Dataset items:
········
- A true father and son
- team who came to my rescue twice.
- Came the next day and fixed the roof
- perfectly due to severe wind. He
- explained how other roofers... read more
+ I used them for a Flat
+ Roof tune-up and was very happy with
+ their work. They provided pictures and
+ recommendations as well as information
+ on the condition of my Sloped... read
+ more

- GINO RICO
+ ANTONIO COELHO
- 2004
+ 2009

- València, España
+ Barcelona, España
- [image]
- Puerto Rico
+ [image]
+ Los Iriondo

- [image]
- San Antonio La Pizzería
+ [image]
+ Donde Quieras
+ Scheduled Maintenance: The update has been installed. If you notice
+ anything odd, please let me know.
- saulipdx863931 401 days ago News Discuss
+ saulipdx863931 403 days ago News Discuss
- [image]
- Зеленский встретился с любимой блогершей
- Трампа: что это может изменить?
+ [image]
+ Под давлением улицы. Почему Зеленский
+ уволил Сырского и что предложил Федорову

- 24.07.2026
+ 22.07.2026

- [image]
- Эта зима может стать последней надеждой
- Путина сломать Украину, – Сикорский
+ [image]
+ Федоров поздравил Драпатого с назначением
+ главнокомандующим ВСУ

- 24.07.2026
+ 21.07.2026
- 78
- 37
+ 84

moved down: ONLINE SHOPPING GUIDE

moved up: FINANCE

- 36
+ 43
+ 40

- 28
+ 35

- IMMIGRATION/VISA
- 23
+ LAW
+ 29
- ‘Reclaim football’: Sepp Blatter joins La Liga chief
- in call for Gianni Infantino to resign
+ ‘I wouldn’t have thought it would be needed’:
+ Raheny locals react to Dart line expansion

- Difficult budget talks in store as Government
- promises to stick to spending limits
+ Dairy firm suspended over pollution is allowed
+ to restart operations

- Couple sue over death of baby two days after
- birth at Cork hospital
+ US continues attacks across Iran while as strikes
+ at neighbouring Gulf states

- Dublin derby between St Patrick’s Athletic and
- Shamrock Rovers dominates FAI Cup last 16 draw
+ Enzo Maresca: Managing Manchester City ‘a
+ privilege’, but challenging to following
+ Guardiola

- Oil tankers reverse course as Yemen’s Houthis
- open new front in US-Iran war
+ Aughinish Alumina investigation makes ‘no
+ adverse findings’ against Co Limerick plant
········
▶ _Task details_: When a line in the records contains the string "read", it counts; state how many lines count, with no other words.

▶ _Task answer_: 2